Records to use:
──────

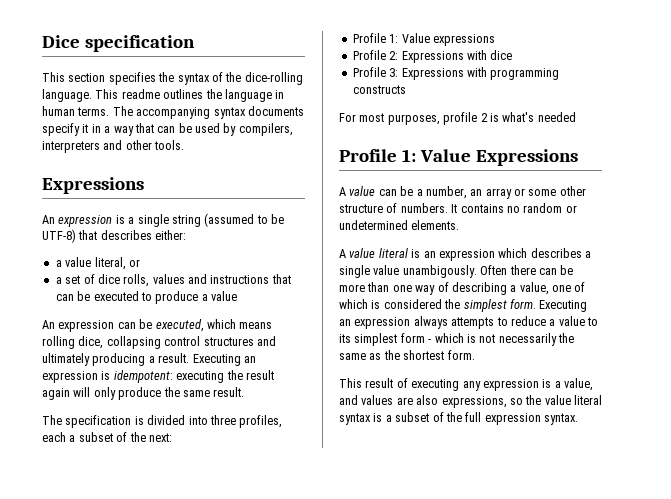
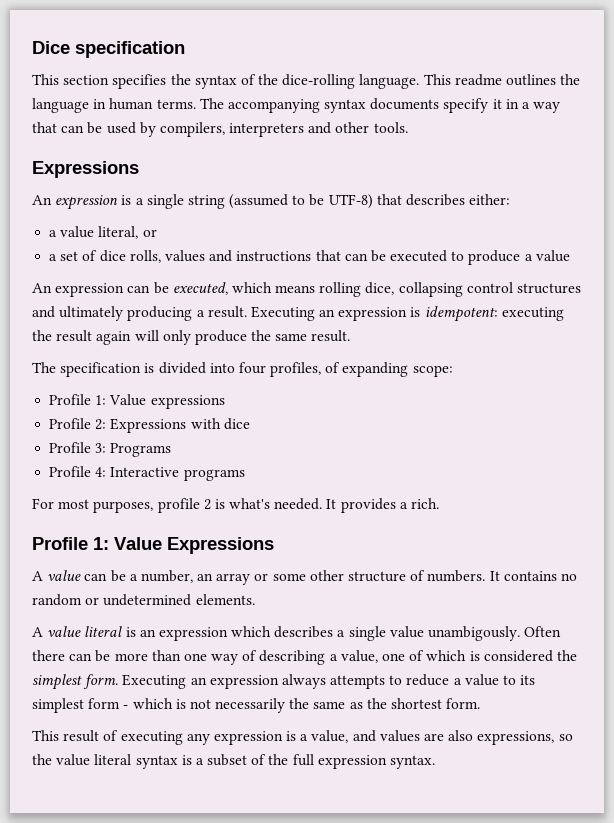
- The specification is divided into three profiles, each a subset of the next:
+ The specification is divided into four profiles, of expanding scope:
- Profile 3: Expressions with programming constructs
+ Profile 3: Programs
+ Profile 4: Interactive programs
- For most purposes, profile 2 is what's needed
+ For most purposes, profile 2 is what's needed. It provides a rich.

──────

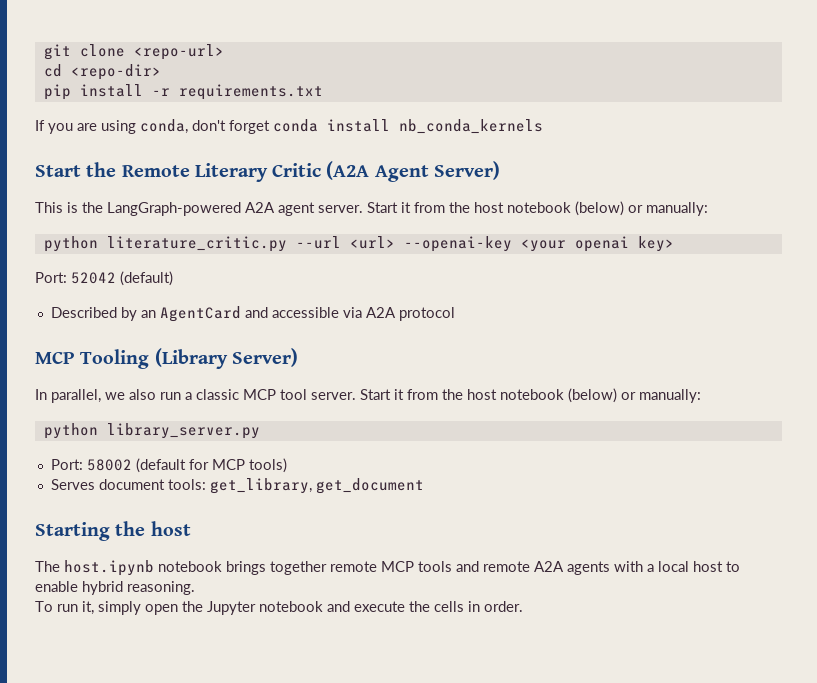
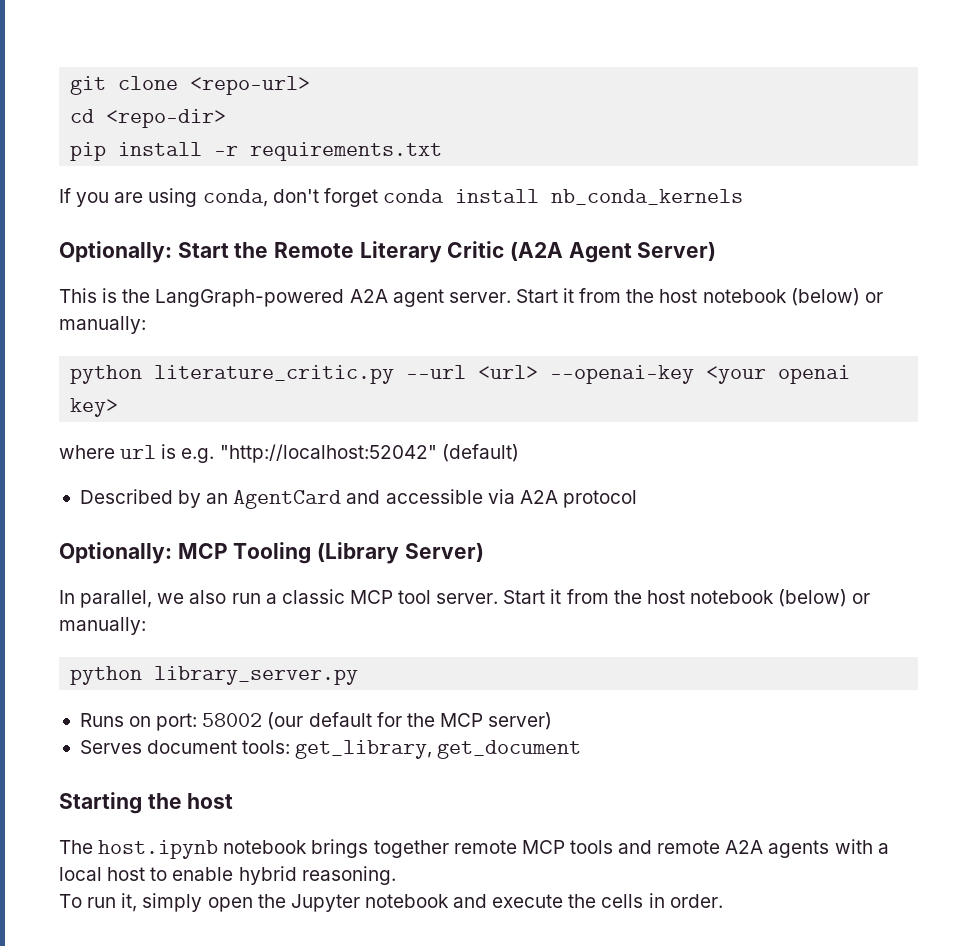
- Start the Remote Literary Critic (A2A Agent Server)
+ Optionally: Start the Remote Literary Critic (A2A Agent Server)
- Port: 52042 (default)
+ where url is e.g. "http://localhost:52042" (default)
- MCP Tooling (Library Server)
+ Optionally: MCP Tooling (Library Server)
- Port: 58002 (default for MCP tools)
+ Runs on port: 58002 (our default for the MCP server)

──────

About this task: From the entries above, write out only the lines starting at the line that holds "Optionally: MCP Tooling (Library Server)" and ending at the line that holds "the MCP server)", keeping both and matching them exactly.

Answer space:
+ Optionally: MCP Tooling (Library Server)
- Port: 58002 (default for MCP tools)
+ Runs on port: 58002 (our default for the MCP server)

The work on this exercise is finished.